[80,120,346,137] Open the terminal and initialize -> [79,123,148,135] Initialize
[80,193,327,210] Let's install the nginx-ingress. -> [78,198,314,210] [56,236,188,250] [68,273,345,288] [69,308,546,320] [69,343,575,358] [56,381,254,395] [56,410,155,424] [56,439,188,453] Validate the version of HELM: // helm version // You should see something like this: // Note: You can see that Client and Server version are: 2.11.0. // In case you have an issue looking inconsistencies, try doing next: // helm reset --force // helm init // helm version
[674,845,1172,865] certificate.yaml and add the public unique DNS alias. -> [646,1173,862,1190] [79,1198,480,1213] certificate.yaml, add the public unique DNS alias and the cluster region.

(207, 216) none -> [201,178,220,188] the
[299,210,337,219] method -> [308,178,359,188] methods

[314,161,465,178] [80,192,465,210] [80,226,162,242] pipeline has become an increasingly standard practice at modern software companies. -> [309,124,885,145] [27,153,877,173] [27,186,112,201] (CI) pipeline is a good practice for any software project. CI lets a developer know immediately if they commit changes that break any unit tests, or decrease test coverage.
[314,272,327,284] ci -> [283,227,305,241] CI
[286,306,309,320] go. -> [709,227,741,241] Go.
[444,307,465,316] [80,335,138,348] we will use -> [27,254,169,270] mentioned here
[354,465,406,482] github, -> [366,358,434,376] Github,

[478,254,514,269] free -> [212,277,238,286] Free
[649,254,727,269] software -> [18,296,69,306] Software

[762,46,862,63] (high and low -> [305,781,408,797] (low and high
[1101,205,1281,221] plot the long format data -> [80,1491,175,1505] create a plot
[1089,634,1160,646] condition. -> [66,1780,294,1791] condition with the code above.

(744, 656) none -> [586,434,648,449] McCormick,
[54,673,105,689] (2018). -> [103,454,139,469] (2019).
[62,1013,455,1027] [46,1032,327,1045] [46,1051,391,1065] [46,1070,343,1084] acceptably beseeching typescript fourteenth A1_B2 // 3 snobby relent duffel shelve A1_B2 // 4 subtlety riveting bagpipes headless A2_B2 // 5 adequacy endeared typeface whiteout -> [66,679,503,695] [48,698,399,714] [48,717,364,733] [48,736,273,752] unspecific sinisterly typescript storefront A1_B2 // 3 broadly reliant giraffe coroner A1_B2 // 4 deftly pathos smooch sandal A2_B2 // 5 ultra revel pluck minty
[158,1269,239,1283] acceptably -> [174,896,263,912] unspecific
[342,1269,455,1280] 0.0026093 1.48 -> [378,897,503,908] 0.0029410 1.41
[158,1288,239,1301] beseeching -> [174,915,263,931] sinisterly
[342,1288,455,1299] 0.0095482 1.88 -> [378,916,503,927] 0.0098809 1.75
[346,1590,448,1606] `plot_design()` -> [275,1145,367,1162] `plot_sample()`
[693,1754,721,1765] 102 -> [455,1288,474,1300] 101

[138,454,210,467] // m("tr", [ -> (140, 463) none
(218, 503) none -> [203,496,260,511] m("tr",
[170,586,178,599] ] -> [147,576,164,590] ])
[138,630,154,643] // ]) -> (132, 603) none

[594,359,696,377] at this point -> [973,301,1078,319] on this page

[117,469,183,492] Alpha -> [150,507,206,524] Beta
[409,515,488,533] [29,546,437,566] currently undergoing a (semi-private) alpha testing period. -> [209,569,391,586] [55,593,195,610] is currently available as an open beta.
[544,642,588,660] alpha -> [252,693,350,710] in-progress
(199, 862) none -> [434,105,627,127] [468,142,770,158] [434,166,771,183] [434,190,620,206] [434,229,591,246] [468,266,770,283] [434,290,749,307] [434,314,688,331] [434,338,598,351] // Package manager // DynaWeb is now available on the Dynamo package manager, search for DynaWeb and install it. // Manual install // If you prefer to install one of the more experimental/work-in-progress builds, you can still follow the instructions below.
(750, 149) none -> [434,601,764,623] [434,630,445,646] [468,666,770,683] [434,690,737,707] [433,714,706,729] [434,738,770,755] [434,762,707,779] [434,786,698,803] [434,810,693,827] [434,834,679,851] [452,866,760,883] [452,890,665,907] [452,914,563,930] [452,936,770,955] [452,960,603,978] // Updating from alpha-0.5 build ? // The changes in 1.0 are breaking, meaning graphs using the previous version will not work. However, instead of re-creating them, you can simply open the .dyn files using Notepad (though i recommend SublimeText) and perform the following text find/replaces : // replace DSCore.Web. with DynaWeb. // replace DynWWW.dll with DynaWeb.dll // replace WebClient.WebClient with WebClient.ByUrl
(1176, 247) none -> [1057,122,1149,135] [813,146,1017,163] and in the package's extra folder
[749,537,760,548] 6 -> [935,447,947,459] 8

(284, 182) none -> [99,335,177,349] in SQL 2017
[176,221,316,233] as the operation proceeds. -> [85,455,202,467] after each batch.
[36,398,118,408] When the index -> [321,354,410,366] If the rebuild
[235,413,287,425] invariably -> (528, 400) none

+ + + +

- **Exercise aim**: Find every line in the records above that contains the word "beseeching", and copy each one.

- **Response to the task**:
[62,1013,455,1027] [46,1032,327,1045] [46,1051,391,1065] [46,1070,343,1084] acceptably beseeching typescript fourteenth A1_B2 // 3 snobby relent duffel shelve A1_B2 // 4 subtlety riveting bagpipes headless A2_B2 // 5 adequacy endeared typeface whiteout -> [66,679,503,695] [48,698,399,714] [48,717,364,733] [48,736,273,752] unspecific sinisterly typescript storefront A1_B2 // 3 broadly reliant giraffe coroner A1_B2 // 4 deftly pathos smooch sandal A2_B2 // 5 ultra revel pluck minty
[158,1288,239,1301] beseeching -> [174,915,263,931] sinisterly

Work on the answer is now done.